▶ [ASSIGNMENT]:
Each entry that follows should be given again word for word; please leave out its pictures.

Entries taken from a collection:

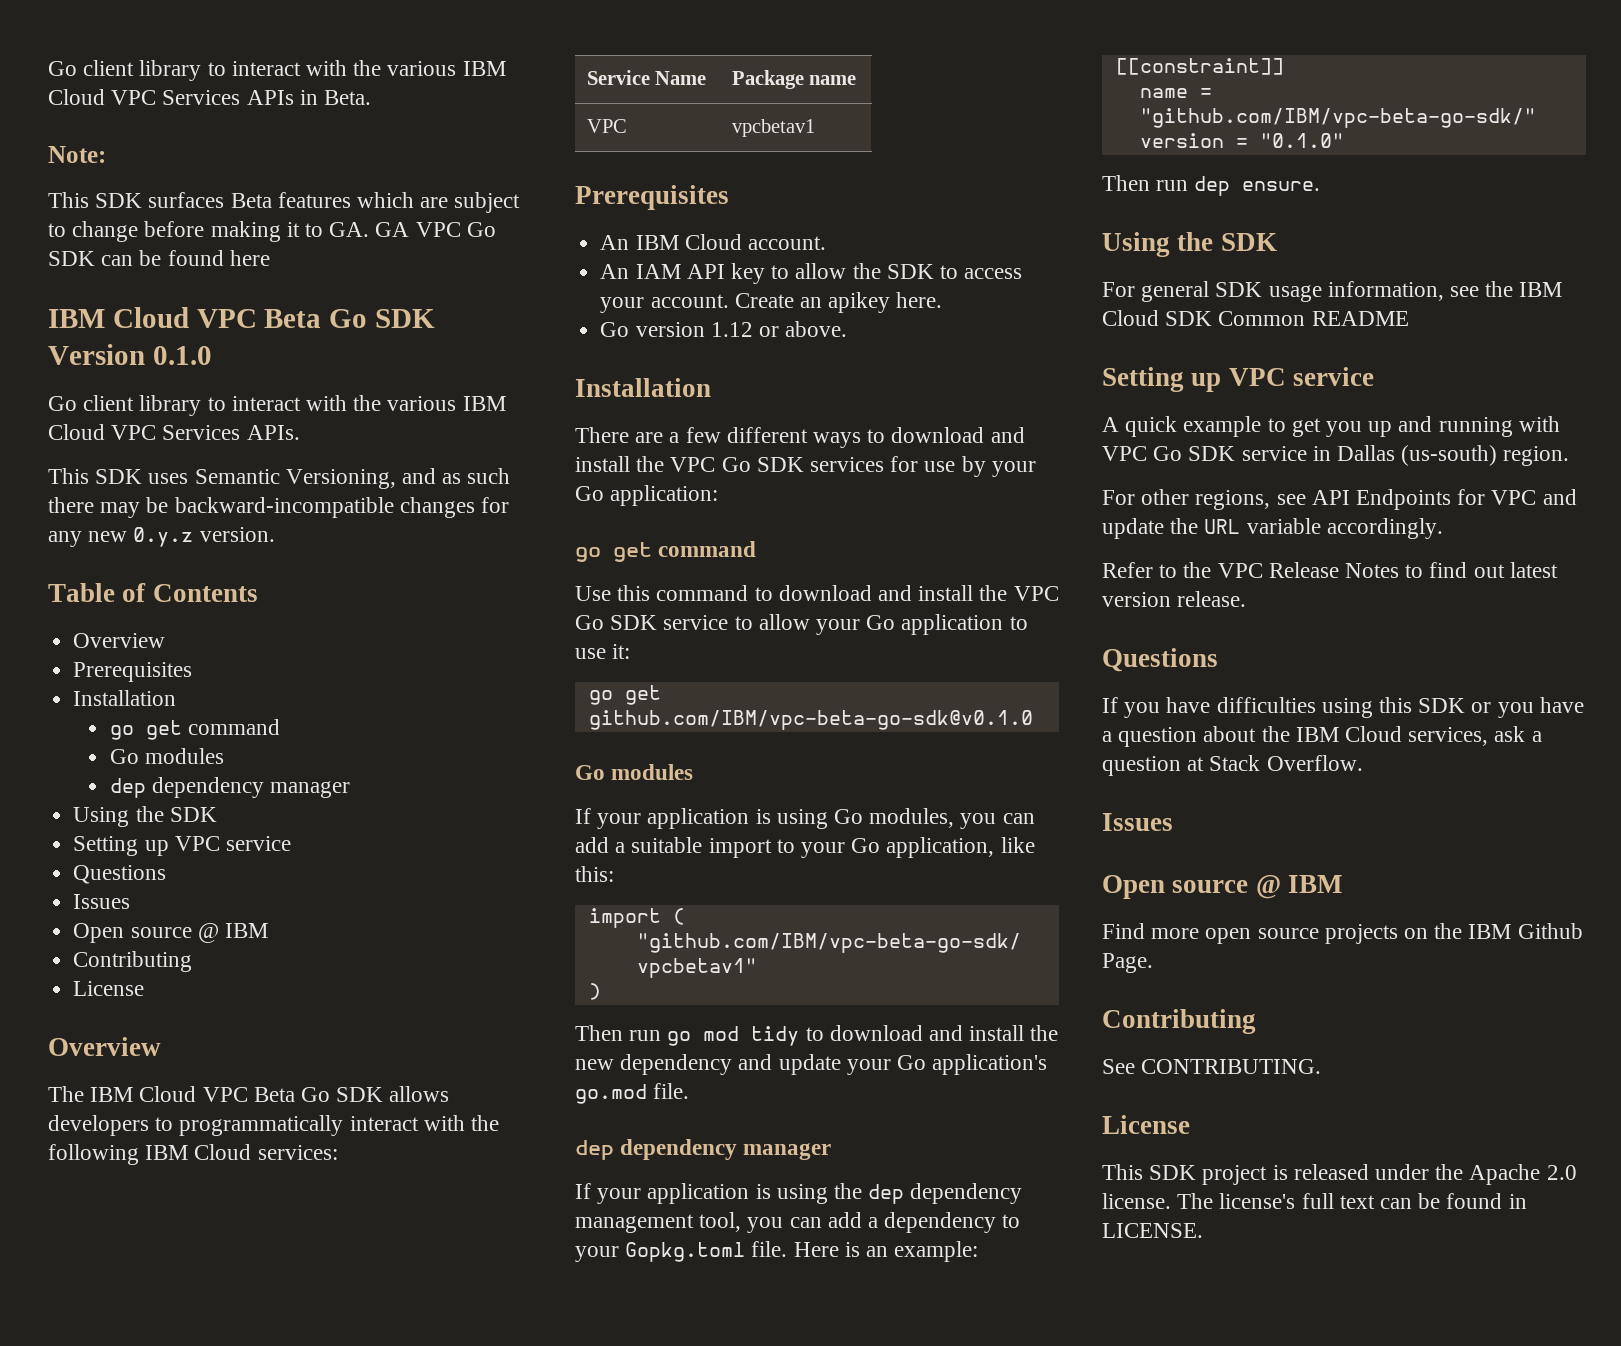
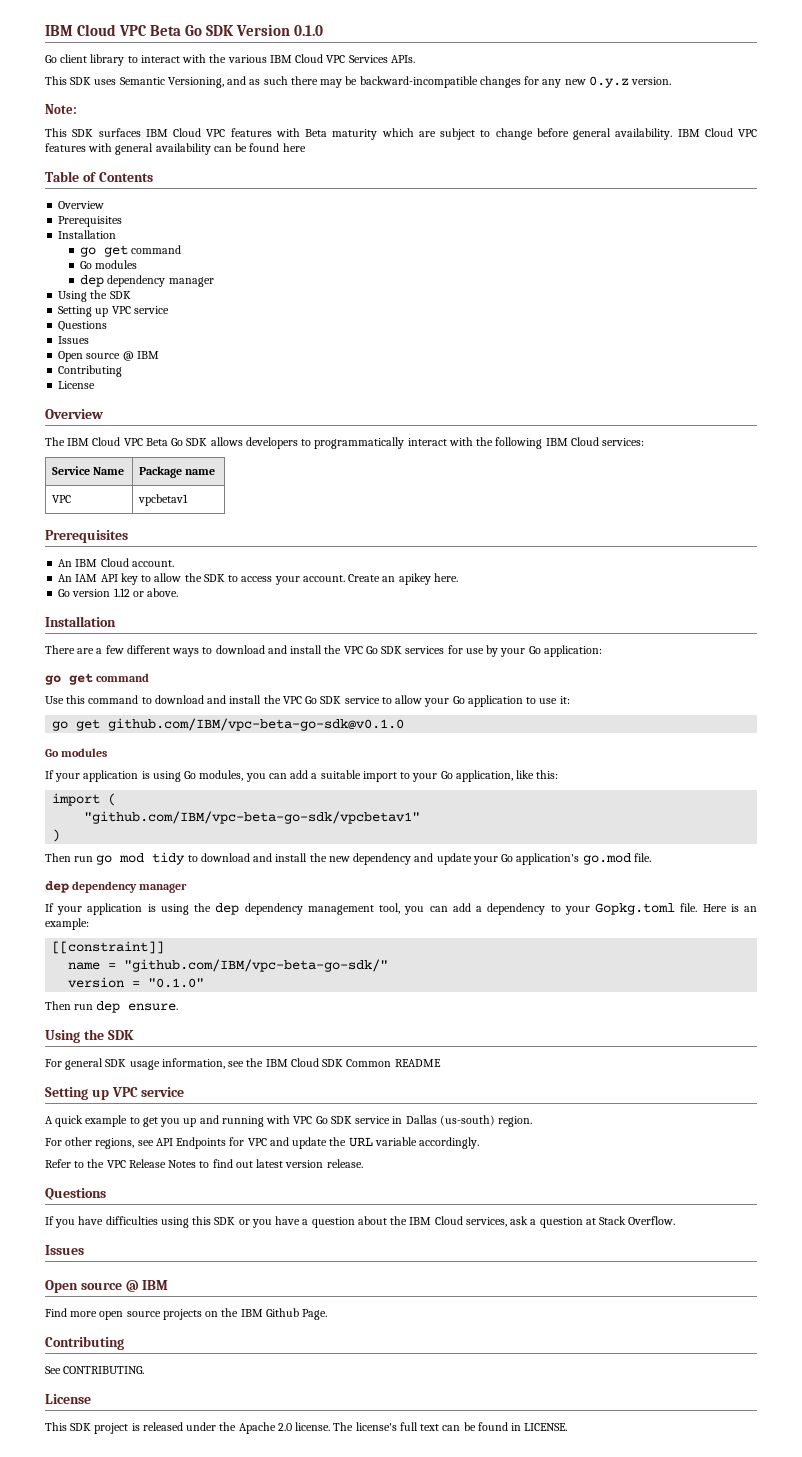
- Go client library to interact with the various IBM Cloud VPC Services APIs in Beta.
- Note:
- This SDK surfaces Beta features which are subject to change before making it to GA. GA VPC Go SDK can be found here
+ Note:
+ This SDK surfaces IBM Cloud VPC features with Beta maturity which are subject to change before general availability. IBM Cloud VPC features with general availability can be found here

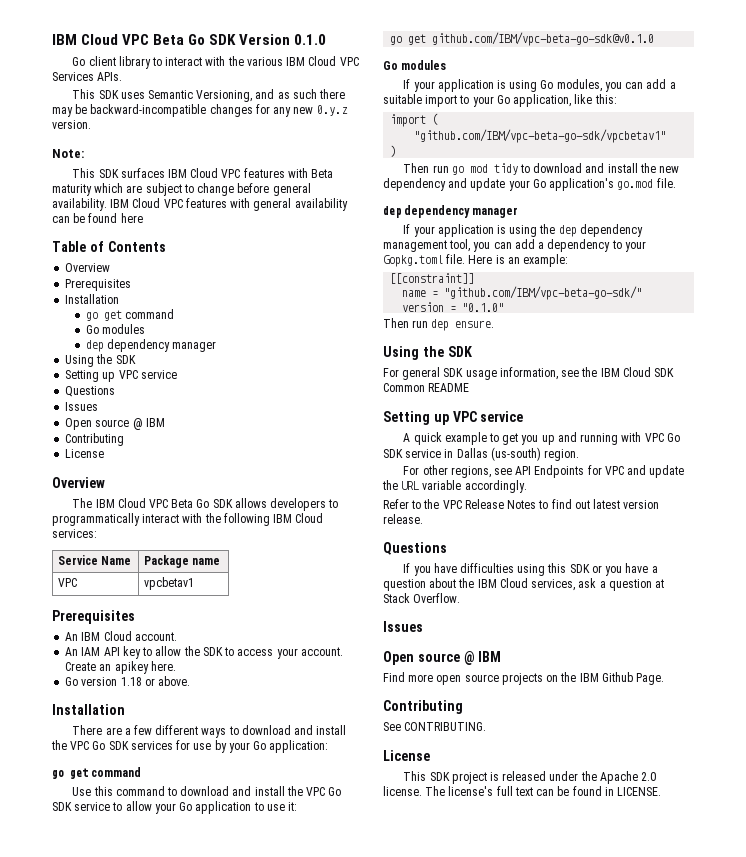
- Go version 1.12 or above.
+ Go version 1.18 or above.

▶ [ANSWER FOR THE TASK]:
- Go client library to interact with the various IBM Cloud VPC Services APIs in Beta.
- Note:
- This SDK surfaces Beta features which are subject to change before making it to GA. GA VPC Go SDK can be found here
+ Note:
+ This SDK surfaces IBM Cloud VPC features with Beta maturity which are subject to change before general availability. IBM Cloud VPC features with general availability can be found here

- Go version 1.12 or above.
+ Go version 1.18 or above.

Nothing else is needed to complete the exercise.